Why Websites Go Down (And How to Know the Moment It Happens)

From server crashes to expired SSL certs, here are the most common reasons sites go down, and why monitoring is the only reliable way to catch them fast.

Every website goes down eventually. The question isn't if, it's when, and how long before you find out.

Most developers find out about downtime one of two ways: a user complains, or they happen to check their own site. Neither is good. By the time you find out that way, the site has often been down for 20–40 minutes.

Here are the most common reasons websites go down, and what you can do to catch them faster.

1. Server crash or out-of-memory error

A memory leak, a traffic spike, or a runaway process can push your server to its limits. When the server runs out of memory, the OS may kill processes, including your web server. Your site drops off the internet in seconds.
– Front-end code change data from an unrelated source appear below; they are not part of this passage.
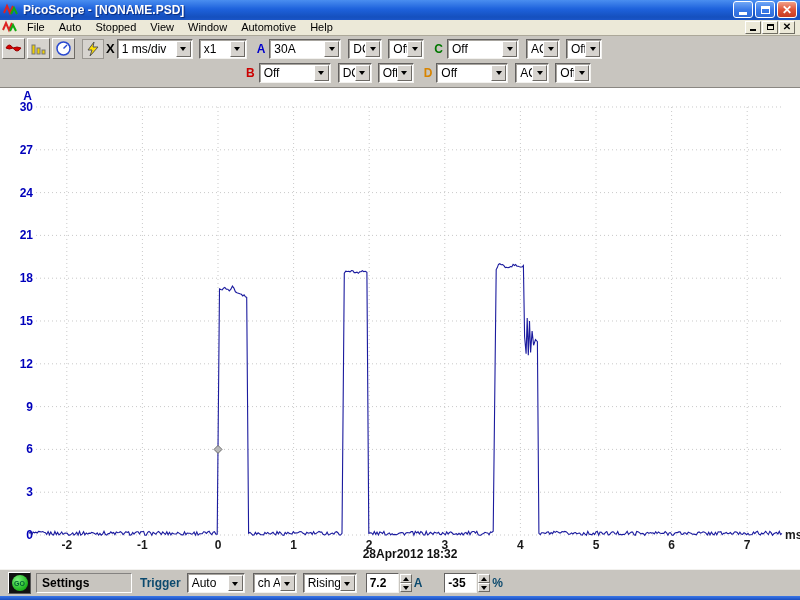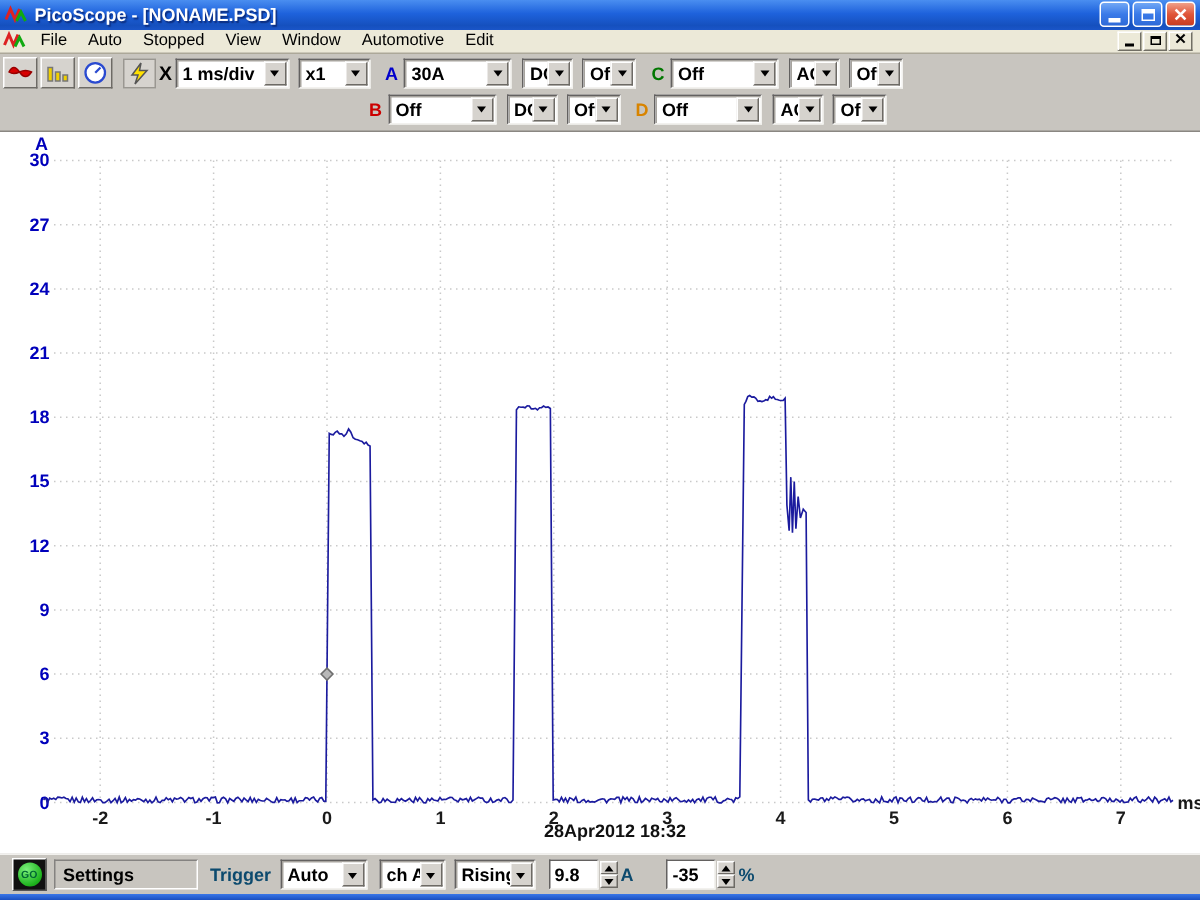--- a/index.html
+++ b/index.html
@@ -43,21 +43,21 @@
   .tb-row { display:flex; align-items:center; height:22px; }
   .tb-row.second { margin-top:2px; }
   .tbtn { width:23px; height:21px; margin-left:2px; background:#d6d3ce; border:1px solid;
     border-color:#fff #6d6a65 #6d6a65 #fff; display:flex; align-items:center; justify-content:center; }
   .tbtn svg { display:block; }
   .flat-ico { width:22px; height:20px; display:flex; align-items:center; justify-content:center;
     background:#d6d3ce; border:1px solid #9a9791; margin-left:7px; }
   .xlabel { font-weight:bold; font-size:13px; margin-left:2px; color:#000; }
   .combo { height:20px; background:#fff; border:1px solid; border-color:#636160 #f2f1ee #f2f1ee #636160;
     box-shadow:inset 1px 1px 0 #a7a49e; display:flex; align-items:center; }
-  .combo .ctext { flex:1; font-weight:bold; font-size:12px; padding-left:4px; color:#000;
+  .combo .ctext { flex:1; font-weight:normal; font-size:12px; padding-left:4px; color:#000;
     white-space:nowrap; overflow:hidden; }
   .combo .cbtn { width:15px; height:16px; margin-right:1px; background:#d6d3ce; border:1px solid;
     border-color:#fff #6d6a65 #6d6a65 #fff; display:flex; align-items:center; justify-content:center; }
   .arr-dn { width:0; height:0; border:3px solid transparent; border-top:4px solid #000; margin-top:4px; }
   .ch-letter { font-weight:bold; font-size:12px; margin:0 4px 0 10px; }
   .spacer-row2 { width:246px; flex:none; }
 
   
   .chart { height:481px; background:#fff; position:relative; }
   .chart svg { display:block; }
@@ -117,21 +117,21 @@
         <polyline points="1,10 4,3 7,10 10,3" fill="none" stroke="#d22" stroke-width="2"></polyline>
         <polyline points="8,11 11,5 14,11" fill="none" stroke="#1a1" stroke-width="2"></polyline>
       </svg>
     </span>
     <span class="menu-item">File</span>
     <span class="menu-item">Auto</span>
     <span class="menu-item">Stopped</span>
     <span class="menu-item">View</span>
     <span class="menu-item">Window</span>
     <span class="menu-item">Automotive</span>
-    <span class="menu-item">Edit</span>
+    <span class="menu-item">Help</span>
     <span class="mdibtns">
       <span class="mdibtn">
           <span class="g-min2"></span>
         </span>
       <span class="mdibtn">
           <span class="g-rest2"></span>
         </span>
       <span class="mdibtn">
           <span class="g-x2">✕</span>
         </span>
@@ -328,21 +328,21 @@
           <i class="arr-dn"></i>
         </span>
     </div>
     <div class="combo" style="width:54px;margin-left:6px">
       <span class="ctext">Rising</span>
       <span class="cbtn">
           <i class="arr-dn"></i>
         </span>
     </div>
     <div class="spinbox" style="margin-left:9px">
-      <span class="spin-field">9.8</span>
+      <span class="spin-field">7.2</span>
       <span class="spin-btns">
         <span class="spin-up">
             <i class="tri-up"></i>
           </span>
         <span class="spin-dn">
             <i class="tri-dn"></i>
           </span>
       </span>
     </div>
     <span class="sb-label" style="margin-left:2px">A</span>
This is the most common cause of sudden downtime. The only reliable fix is monitoring + alerting so you catch it before users do.

2. A bad deployment

You push new code. Something breaks, a missing environment variable, a schema migration that failed, an import error in production. The app crashes on boot.

Without monitoring, you might not notice for hours. With a 1-minute uptime check, you'll know within 60 seconds of the deployment landing.

3. Database connection failure

Your app is running, but it can't reach the database. Maybe the connection pool is exhausted, the database host restarted, or a firewall rule changed. The app returns 500 errors or times out completely.

From a monitoring perspective, this looks the same as full downtime, your URL stops returning a 200. You get alerted either way.

4. Expired SSL certificate

SSL certificates expire. When they do, browsers display a full-screen warning and most users immediately close the tab. Your site is technically "up" but completely inaccessible.

This is 100% preventable. PingVault tracks SSL expiry for all your monitored endpoints and alerts you well before the expiry date, so you have time to renew without any downtime.

5. DNS misconfiguration

Someone updated a DNS record, a domain expired, or a nameserver went down. Your domain name stops resolving, which means the site is unreachable even if the server is running perfectly.

DNS issues are particularly tricky because the impact is global but uneven, some users see the site, others don't, depending on their DNS cache. Monitoring from an external location catches this reliably.

6. Third-party service dependency

Your app depends on an external API, a payment gateway, an auth provider, a CDN. When that service has an outage, your app may fail in unexpected ways: slow responses, partial failures, or complete timeouts.

Monitor your own endpoints that depend on third-party services. If your checkout page is slow because Stripe is having issues, you want to know about it even if the problem isn't yours to fix.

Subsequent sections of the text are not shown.